### TO DO
Scan the material below for lines with the word "left". Reply with the count and no other words.

### DATA SHOWN
--- --- ---

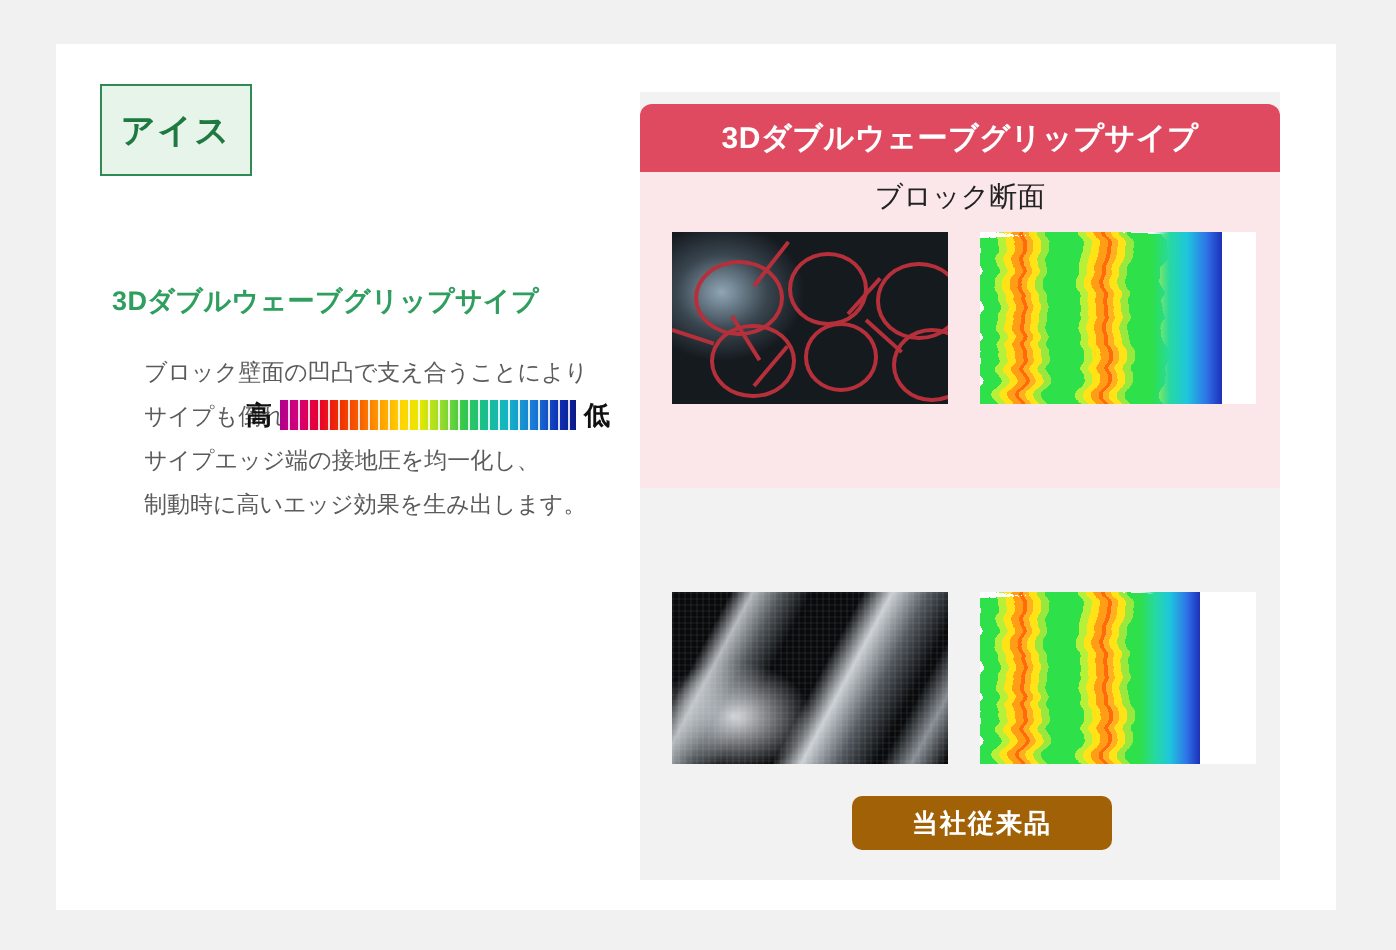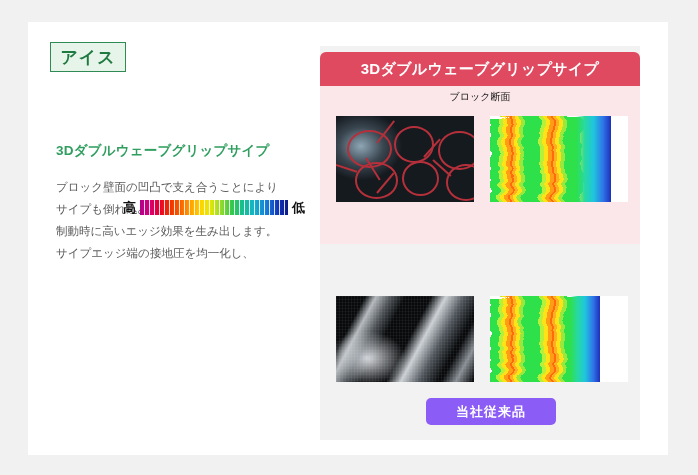--- a/index.html
+++ b/index.html
@@ -23,21 +23,21 @@
     height: 433px;
     background: #ffffff;
   }
 
   
   .ice-badge {
     position: absolute;
     left: 22px;
     top: 20px;
     width: 76px;
-    height: 30px;
+    height: 46px;
     background: #e7f4ea;
     border: 1.5px solid #2f8a53;
     box-sizing: border-box;
     display: flex;
     align-items: center;
     justify-content: center;
     color: #1f7a42;
     font-size: 17px;
     font-weight: bold;
     letter-spacing: 1px;
@@ -54,21 +54,21 @@
     color: #2f9e5f;
     font-size: 13.5px;
     font-weight: bold;
     letter-spacing: 0.2px;
     margin: 0 0 16px 0;
   }
   .left-body {
     color: #5b5b5b;
     font-size: 11.5px;
     line-height: 22px;
-    margin: 0;
+    margin: 16px;
   }
   .left-body div { white-space: nowrap; }
 
   
   .scale-wrap {
     position: absolute;
     left: 95px;
     top: 178px;
     display: flex;
     align-items: center;
@@ -136,21 +136,21 @@
   .sub-labels {
     position: absolute;
     left: 0;
     top: 44px;
     width: 320px;
     display: flex;
   }
   .sub-labels .sl {
     flex: 1;
     text-align: center;
-    font-size: 10px;
+    font-size: 14px;
     color: #222;
     font-weight: 500;
   }
 
   
   .tile {
     position: absolute;
     overflow: hidden;
   }
   .tile-top-left   { left: 16px;  top: 70px;  width: 138px; height: 86px; }
@@ -267,21 +267,21 @@
     box-sizing: border-box;
   }
 
   
   .pill {
     position: absolute;
     left: 106px;
     top: 352px;
     width: 130px;
     height: 27px;
-    background: #8b5cf6;
+    background: #a16207;
     border-radius: 5px;
     color: #ffffff;
     font-size: 13px;
     font-weight: bold;
     display: flex;
     align-items: center;
     justify-content: center;
     letter-spacing: 1px;
   }
 
@@ -303,22 +303,22 @@
 
   <div class="ice-badge">
     <span>アイス</span>
   </div>
 
   <div class="left-col">
     <div class="left-heading">3Dダブルウェーブグリップサイプ</div>
     <div class="left-body">
       <div>ブロック壁面の凹凸で支え合うことにより</div>
       <div>サイプも倒れ込みを抑制。</div>
+      <div>サイプエッジ端の接地圧を均一化し、</div>
       <div>制動時に高いエッジ効果を生み出します。</div>
-      <div>サイプエッジ端の接地圧を均一化し、</div>
     </div>
   </div>
 
   <div class="scale-wrap">
     <span class="scale-label">高</span>
     <span class="scale-bar">
       <span class="ticks"></span>
     </span>
     <span class="scale-label">低</span>
   </div>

--- --- ---

### RESULT
10